2022-04-06 14:11:22

by Smita Koralahalli

[permalink] [raw]
Subject: [RFC PATCH 3/5] x86/mce: Introduce a function pointer mce_handle_storm

Introduce a function pointer "mce_handle_storm". This function pointer
does the vendor specific storm handling. In Intel it points to a routine
to set different thresholds in IA32_MCi_CTL2.

No functional changes.

Signed-off-by: Smita Koralahalli <[email protected]>
---
The intention of keeping this patch separate was just to not make any
changes in Tony's initial code as it can get confusing.

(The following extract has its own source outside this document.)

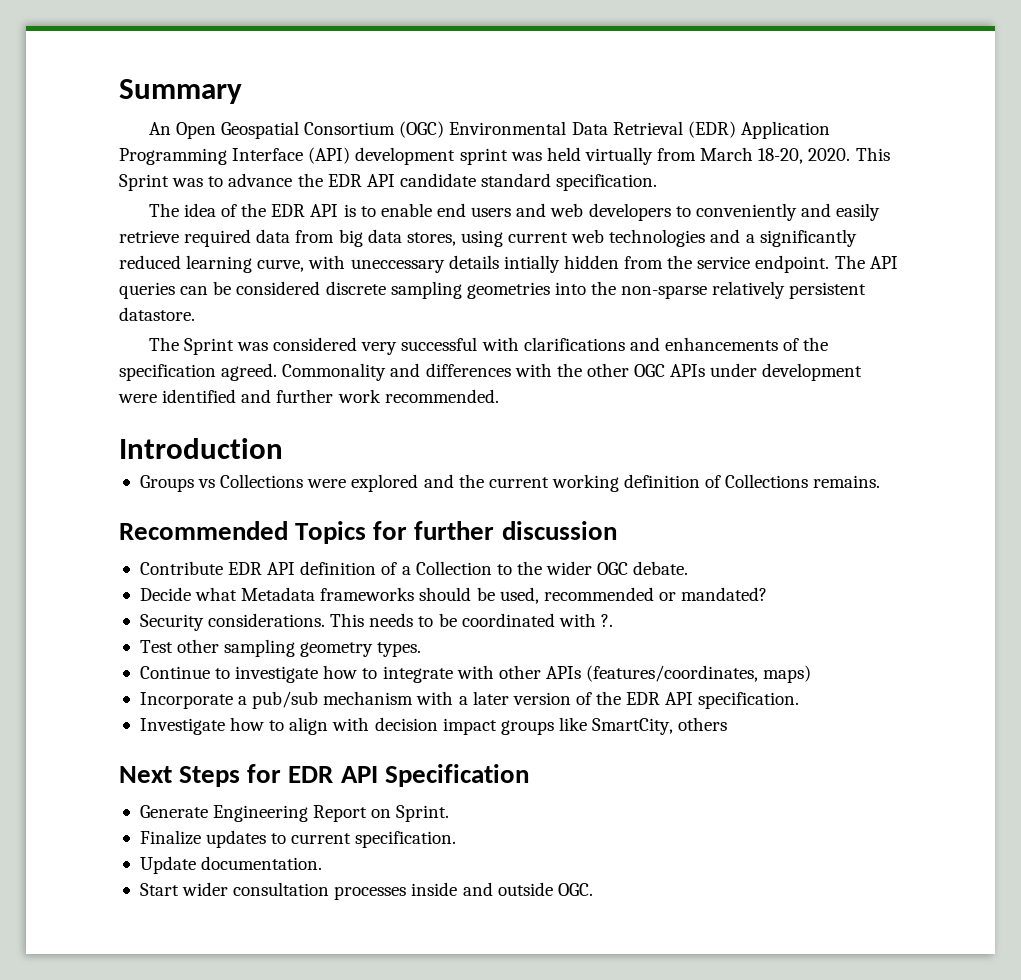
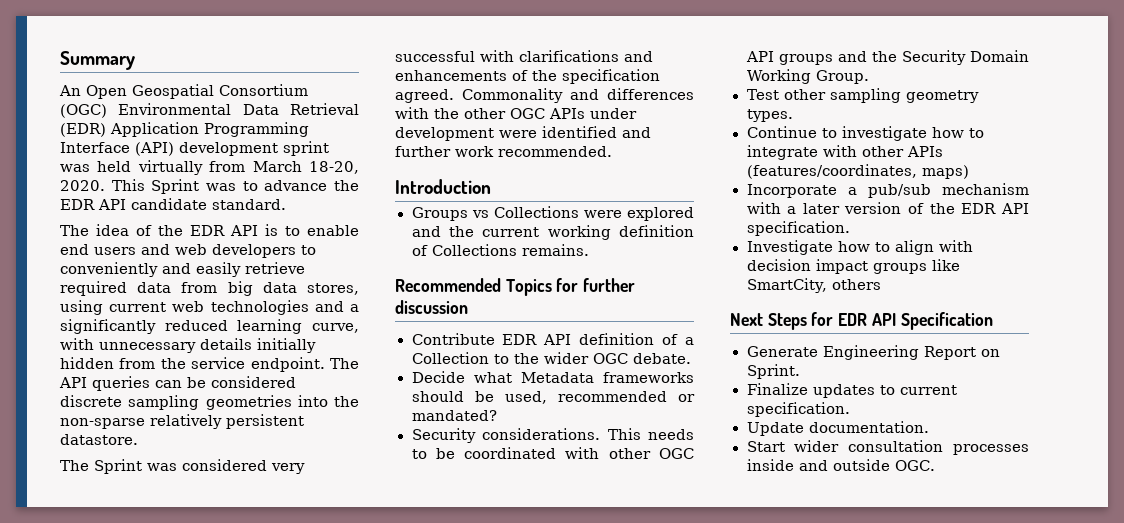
[481,173,658,191] standard specification. -> [212,199,286,210] standard.
[350,255,560,273] uneccessary details intially -> [99,338,316,353] unnecessary details initially
[600,614,613,627] ?. -> [608,448,694,459] [745,50,1029,65] [746,69,870,84] other OGC API groups and the Security Domain Working Group.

These changes
could be merged in Tony's new CMCI storm mitigation patch.
---
arch/x86/kernel/cpu/mce/core.c | 5 +++++
arch/x86/kernel/cpu/mce/intel.c | 12 ++++++++++--
arch/x86/kernel/cpu/mce/internal.h | 3 +++
3 files changed, 18 insertions(+), 2 deletions(-)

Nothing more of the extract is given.